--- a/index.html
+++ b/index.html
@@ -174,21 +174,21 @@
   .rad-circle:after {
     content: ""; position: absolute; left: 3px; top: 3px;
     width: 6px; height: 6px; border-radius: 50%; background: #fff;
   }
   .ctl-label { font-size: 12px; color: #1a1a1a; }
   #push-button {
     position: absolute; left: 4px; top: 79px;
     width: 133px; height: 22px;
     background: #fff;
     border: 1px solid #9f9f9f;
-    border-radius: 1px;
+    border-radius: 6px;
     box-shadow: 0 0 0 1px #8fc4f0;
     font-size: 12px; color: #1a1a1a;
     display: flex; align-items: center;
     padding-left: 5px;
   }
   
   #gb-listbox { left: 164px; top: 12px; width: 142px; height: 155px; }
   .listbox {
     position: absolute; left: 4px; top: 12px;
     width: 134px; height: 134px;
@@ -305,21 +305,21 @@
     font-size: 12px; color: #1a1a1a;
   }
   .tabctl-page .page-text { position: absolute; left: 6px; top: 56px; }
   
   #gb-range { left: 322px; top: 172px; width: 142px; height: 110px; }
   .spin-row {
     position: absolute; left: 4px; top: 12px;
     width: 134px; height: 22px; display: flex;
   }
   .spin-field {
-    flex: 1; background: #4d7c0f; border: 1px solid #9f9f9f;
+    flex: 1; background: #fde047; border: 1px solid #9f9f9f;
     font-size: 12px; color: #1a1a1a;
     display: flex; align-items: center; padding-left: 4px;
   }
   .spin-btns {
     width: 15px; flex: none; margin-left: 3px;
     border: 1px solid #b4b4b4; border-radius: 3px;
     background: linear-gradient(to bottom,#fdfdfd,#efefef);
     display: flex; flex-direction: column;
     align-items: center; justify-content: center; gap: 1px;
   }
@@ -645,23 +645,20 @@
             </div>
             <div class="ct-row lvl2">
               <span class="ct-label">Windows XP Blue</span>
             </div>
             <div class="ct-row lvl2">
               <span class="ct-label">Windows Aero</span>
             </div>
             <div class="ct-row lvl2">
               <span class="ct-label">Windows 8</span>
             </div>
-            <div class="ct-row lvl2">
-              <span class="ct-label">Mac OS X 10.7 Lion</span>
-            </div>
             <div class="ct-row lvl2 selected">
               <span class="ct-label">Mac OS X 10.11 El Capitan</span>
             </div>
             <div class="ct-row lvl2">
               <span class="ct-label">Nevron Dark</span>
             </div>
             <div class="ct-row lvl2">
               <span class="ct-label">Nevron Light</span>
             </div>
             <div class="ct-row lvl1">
============================================================
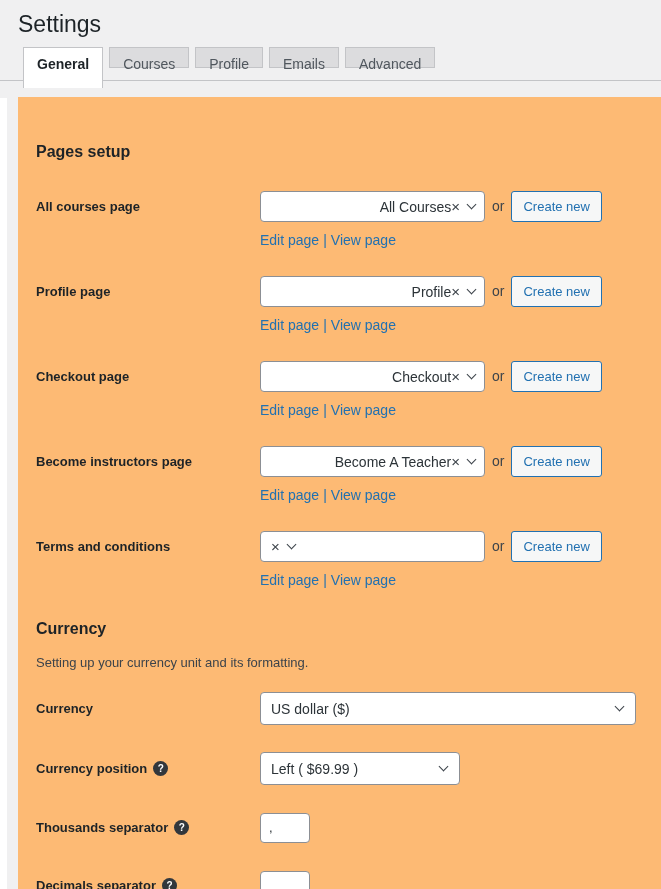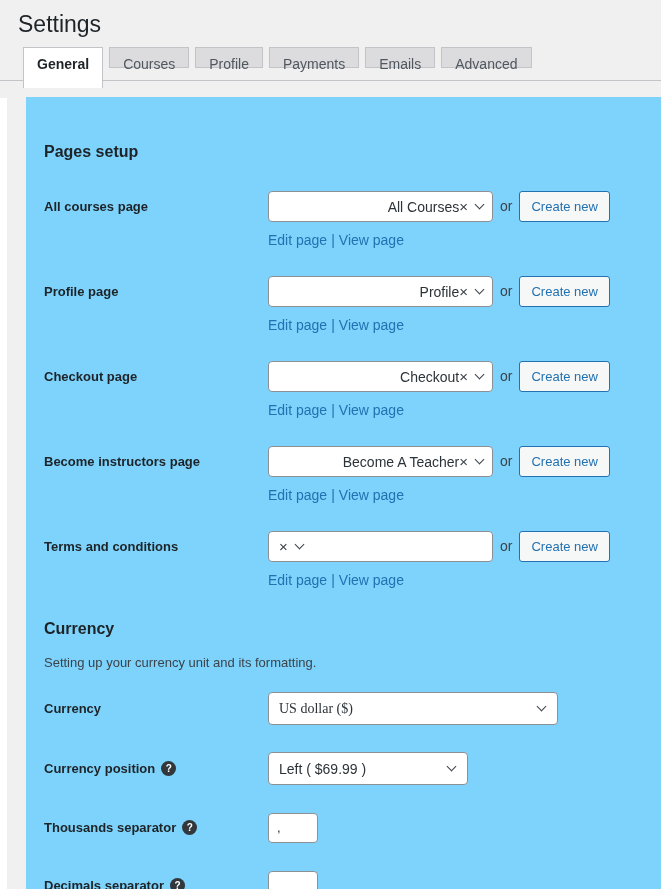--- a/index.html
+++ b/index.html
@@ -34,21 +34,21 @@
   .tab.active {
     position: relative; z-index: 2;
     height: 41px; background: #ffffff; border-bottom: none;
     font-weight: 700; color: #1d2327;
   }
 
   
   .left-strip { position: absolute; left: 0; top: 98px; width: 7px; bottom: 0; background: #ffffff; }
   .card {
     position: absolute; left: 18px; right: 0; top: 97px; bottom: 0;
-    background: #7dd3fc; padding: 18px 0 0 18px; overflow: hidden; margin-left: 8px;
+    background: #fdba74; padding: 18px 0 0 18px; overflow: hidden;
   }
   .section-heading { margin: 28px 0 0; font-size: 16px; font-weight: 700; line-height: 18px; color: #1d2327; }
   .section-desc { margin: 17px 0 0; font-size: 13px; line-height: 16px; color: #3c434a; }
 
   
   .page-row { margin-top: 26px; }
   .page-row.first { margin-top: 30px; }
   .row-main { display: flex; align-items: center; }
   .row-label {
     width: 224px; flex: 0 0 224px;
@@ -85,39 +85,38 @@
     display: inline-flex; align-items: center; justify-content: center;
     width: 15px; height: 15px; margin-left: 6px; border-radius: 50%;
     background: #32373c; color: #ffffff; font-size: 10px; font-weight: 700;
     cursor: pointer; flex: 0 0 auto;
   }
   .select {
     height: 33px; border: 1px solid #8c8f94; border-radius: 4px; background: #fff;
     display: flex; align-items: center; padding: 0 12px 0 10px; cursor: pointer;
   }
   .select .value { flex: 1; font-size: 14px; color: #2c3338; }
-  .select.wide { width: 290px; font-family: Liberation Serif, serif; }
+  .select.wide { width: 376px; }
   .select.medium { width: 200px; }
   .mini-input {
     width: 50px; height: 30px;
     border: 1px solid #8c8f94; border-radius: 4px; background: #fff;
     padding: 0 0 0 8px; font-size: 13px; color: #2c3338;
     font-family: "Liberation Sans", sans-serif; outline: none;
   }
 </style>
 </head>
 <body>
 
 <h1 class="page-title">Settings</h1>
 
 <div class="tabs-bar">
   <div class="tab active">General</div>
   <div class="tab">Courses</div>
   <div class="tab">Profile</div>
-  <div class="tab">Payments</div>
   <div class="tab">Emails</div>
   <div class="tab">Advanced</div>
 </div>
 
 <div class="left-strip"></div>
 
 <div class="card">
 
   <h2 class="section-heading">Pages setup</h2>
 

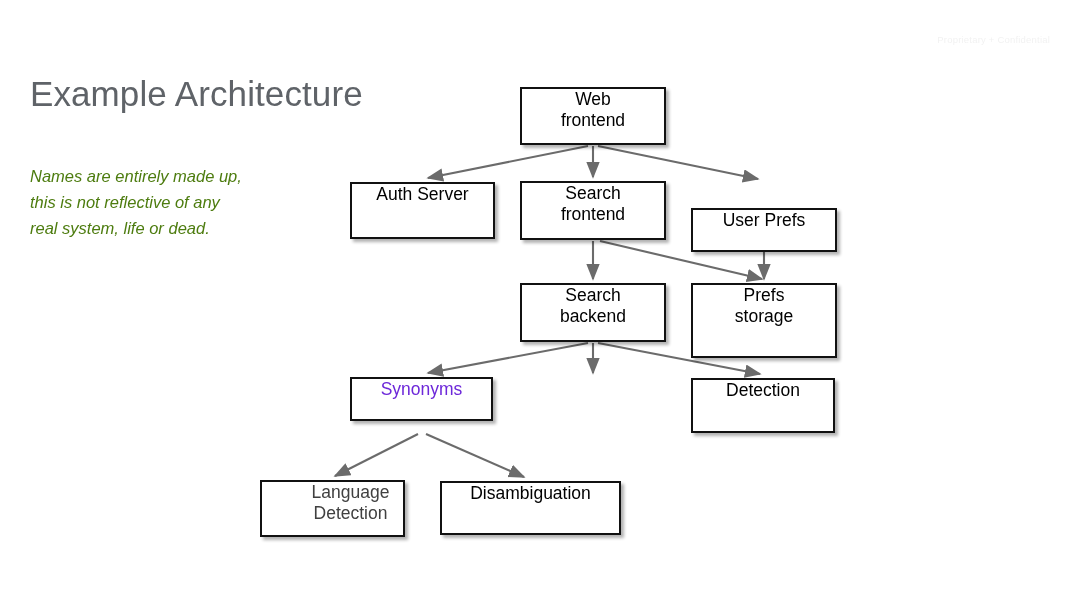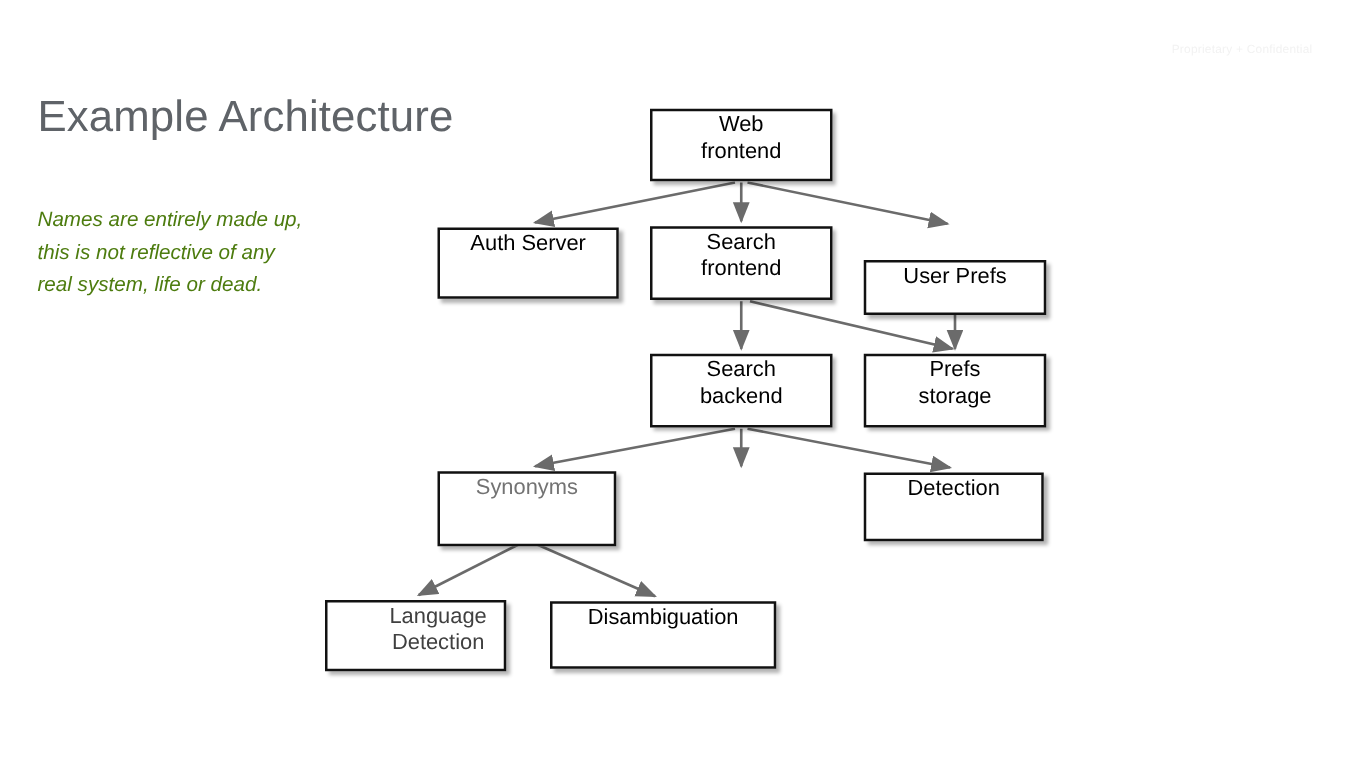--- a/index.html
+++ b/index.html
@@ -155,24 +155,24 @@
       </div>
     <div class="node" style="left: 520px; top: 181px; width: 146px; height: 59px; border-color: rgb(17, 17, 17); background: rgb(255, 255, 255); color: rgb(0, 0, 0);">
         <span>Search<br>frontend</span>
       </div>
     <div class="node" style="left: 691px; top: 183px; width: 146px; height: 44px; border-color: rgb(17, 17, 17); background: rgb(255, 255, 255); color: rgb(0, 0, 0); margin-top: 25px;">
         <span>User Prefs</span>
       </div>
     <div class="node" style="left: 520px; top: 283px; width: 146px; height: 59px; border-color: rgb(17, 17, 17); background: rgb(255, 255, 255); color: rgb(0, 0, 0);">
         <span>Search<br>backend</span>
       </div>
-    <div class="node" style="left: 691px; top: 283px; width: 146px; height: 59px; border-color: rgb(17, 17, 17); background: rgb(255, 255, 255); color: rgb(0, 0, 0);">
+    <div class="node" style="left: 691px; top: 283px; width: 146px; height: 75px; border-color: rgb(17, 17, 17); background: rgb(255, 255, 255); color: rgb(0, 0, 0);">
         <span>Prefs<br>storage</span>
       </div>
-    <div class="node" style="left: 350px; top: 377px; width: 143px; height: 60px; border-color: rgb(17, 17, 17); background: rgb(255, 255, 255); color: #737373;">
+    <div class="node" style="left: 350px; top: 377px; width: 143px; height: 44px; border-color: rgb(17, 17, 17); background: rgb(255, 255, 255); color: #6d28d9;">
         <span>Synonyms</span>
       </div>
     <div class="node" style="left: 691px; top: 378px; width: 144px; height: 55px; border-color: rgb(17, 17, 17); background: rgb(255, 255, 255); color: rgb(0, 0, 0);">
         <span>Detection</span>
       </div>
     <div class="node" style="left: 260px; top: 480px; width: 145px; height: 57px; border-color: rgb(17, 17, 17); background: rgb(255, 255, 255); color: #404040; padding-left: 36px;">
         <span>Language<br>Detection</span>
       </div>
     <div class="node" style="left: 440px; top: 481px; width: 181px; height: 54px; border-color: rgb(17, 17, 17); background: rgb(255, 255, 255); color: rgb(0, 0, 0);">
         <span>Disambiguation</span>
============================================================
■ **What to work on**
Going through the data above, count each line that contains "radius" and give only that figure.

■ **Answer for this exercise**
7